▶ **Work item**
The answer should be a single number: how many lines of the entries below hold the word "containing".

▶ **Itemized modification records**
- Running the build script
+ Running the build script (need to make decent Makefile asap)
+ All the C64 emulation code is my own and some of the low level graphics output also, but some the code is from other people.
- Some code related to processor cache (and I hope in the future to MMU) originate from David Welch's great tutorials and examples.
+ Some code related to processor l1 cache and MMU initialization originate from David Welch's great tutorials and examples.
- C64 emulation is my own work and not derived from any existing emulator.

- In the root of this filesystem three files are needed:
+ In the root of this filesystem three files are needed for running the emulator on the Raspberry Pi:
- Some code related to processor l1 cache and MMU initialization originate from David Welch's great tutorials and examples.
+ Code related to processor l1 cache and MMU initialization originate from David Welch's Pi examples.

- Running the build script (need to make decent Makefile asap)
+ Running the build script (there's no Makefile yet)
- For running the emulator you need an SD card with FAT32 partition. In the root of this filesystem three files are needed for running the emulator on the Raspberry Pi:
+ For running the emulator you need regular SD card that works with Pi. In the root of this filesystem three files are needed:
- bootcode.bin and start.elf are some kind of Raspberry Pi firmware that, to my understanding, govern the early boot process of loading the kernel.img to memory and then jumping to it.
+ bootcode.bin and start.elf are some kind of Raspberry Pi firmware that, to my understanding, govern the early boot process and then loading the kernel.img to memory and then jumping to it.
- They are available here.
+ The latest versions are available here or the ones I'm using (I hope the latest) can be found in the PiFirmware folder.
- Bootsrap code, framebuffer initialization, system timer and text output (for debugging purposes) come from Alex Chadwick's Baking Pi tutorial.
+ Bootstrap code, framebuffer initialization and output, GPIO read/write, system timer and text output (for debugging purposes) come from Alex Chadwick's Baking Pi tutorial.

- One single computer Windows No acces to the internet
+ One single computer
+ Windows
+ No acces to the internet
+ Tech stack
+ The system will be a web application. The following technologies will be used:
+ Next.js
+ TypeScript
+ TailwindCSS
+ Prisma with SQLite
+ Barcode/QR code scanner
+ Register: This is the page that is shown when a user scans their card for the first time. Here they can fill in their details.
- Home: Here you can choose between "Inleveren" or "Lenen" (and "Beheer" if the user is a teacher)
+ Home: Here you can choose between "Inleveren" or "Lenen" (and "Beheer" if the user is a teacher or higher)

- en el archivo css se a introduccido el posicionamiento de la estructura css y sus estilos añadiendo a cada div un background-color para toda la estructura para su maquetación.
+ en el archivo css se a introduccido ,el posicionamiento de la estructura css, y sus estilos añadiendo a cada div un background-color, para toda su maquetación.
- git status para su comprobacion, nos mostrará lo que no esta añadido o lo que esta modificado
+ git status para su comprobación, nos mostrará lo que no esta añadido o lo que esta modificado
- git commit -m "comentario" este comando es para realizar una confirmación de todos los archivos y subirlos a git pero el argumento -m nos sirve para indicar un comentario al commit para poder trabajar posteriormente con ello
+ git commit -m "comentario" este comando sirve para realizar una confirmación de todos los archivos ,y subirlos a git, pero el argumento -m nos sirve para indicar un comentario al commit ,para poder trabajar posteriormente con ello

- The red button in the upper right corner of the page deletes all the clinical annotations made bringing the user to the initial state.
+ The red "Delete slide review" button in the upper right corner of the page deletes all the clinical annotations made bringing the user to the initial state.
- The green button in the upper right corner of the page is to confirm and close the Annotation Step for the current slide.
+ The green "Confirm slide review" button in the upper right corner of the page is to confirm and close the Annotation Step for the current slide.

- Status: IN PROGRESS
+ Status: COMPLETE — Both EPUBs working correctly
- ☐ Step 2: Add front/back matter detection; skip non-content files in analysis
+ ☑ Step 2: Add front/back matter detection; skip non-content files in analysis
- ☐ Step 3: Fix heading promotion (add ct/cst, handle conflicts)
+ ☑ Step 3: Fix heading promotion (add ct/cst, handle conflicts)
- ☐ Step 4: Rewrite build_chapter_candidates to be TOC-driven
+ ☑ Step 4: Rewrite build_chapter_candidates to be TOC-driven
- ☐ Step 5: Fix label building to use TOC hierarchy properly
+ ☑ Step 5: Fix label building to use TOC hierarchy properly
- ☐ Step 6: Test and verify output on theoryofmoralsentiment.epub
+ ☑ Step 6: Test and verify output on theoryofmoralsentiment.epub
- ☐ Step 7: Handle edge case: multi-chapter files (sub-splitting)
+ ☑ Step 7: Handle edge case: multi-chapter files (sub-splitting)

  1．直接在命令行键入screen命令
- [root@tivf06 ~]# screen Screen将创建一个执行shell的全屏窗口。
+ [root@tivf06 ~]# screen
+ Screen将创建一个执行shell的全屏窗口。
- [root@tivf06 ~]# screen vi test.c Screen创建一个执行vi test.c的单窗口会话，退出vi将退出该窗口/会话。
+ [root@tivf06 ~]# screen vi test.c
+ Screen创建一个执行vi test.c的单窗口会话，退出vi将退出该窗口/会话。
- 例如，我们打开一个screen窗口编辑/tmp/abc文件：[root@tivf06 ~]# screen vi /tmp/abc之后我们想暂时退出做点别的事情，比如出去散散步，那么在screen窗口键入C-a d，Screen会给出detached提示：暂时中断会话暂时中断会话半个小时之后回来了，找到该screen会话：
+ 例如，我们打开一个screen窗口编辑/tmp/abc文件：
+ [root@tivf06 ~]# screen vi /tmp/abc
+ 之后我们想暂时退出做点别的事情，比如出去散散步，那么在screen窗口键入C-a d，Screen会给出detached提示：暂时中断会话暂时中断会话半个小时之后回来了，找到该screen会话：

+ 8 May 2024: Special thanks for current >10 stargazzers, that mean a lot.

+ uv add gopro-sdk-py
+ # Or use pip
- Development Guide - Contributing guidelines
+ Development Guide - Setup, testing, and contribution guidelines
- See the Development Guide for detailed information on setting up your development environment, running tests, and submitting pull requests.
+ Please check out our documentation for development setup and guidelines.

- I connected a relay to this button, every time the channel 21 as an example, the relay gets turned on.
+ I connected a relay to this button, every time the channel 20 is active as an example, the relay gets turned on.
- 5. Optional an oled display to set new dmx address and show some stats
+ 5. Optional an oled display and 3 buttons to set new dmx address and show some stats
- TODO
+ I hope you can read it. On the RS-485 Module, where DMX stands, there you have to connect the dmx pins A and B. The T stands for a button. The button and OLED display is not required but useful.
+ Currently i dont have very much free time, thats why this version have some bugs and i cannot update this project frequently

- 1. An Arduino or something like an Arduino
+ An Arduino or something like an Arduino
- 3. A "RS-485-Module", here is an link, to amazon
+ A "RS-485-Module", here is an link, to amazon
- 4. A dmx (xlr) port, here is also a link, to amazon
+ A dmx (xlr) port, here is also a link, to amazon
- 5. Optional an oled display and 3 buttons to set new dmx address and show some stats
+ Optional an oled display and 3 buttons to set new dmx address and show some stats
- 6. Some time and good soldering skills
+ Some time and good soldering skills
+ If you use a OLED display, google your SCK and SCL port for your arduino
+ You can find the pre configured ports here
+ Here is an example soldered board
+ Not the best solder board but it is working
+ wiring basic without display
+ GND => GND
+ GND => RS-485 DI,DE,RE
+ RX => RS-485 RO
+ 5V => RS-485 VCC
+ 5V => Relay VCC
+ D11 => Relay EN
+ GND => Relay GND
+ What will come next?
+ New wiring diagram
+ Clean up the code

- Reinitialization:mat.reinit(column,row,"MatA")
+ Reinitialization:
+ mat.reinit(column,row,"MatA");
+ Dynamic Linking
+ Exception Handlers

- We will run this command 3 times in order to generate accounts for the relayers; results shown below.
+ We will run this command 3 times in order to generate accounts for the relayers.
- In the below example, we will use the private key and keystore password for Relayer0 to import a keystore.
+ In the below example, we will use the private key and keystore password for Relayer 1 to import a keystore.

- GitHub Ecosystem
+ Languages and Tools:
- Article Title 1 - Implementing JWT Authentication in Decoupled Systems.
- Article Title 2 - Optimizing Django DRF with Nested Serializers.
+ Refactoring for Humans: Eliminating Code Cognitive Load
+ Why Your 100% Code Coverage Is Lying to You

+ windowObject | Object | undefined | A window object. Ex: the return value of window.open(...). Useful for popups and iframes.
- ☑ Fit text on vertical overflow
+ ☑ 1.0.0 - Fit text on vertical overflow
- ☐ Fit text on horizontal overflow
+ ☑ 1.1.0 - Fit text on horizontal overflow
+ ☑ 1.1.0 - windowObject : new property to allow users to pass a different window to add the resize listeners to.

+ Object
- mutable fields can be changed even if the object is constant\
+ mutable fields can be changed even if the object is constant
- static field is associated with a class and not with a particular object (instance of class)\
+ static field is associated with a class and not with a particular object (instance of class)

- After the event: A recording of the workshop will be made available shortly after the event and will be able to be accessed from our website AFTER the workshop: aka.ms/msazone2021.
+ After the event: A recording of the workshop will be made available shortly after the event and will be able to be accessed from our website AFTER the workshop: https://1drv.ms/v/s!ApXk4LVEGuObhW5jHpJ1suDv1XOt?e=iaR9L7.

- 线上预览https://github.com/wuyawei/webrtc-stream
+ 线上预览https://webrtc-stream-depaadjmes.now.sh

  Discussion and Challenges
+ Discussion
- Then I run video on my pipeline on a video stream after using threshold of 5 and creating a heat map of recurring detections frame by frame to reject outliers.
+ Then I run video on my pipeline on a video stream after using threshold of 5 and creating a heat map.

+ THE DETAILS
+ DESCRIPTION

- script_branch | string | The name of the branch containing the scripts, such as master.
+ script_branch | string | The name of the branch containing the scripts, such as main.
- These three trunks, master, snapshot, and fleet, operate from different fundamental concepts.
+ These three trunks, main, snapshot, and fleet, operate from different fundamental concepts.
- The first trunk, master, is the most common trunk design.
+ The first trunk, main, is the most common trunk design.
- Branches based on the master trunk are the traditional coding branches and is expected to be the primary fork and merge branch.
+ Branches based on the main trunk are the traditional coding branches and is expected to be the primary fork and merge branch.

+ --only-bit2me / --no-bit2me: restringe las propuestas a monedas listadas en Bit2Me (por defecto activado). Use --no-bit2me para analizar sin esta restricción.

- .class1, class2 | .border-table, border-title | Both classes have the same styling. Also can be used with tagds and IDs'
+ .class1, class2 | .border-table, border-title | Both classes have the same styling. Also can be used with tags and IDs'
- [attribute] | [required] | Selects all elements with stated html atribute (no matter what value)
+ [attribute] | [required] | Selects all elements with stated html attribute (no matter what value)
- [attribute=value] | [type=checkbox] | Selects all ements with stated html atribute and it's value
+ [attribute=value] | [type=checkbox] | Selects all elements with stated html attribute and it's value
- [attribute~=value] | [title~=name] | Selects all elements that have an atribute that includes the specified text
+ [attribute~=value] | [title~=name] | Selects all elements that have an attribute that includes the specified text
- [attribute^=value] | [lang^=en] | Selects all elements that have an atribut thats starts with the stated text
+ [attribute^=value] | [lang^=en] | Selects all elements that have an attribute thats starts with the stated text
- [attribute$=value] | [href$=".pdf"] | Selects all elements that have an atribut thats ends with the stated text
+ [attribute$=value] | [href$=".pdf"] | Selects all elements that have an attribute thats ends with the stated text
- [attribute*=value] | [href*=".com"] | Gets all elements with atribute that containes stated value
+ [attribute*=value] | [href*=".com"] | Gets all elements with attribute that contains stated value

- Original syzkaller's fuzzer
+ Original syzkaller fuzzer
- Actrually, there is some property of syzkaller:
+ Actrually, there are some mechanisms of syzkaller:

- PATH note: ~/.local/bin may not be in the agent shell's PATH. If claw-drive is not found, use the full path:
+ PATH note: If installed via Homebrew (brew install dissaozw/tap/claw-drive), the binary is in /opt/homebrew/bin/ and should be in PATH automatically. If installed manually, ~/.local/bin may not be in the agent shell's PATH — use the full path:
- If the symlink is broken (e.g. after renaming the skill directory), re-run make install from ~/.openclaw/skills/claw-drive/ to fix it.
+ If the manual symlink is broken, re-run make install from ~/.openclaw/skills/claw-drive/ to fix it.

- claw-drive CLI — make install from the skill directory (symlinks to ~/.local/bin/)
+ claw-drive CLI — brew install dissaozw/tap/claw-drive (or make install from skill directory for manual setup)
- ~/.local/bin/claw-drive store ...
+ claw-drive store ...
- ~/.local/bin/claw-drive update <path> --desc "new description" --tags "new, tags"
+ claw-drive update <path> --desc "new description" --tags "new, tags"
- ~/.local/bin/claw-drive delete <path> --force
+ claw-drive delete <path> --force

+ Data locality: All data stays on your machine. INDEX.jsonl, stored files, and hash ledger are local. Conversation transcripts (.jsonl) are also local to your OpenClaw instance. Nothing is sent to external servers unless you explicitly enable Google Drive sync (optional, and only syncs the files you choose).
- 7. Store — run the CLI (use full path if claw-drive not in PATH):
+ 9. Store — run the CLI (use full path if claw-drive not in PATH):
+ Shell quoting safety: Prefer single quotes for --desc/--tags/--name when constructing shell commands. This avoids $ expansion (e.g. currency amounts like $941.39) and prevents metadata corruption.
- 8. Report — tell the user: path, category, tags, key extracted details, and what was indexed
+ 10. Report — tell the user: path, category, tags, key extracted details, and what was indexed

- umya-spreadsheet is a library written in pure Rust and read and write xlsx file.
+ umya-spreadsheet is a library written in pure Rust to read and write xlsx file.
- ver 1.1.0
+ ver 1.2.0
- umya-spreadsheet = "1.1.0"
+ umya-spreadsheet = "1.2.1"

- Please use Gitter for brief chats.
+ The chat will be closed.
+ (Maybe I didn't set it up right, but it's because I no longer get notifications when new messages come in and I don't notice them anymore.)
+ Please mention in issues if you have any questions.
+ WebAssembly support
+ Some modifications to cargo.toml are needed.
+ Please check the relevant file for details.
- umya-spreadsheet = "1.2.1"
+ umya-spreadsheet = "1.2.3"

▶ **Task output**
2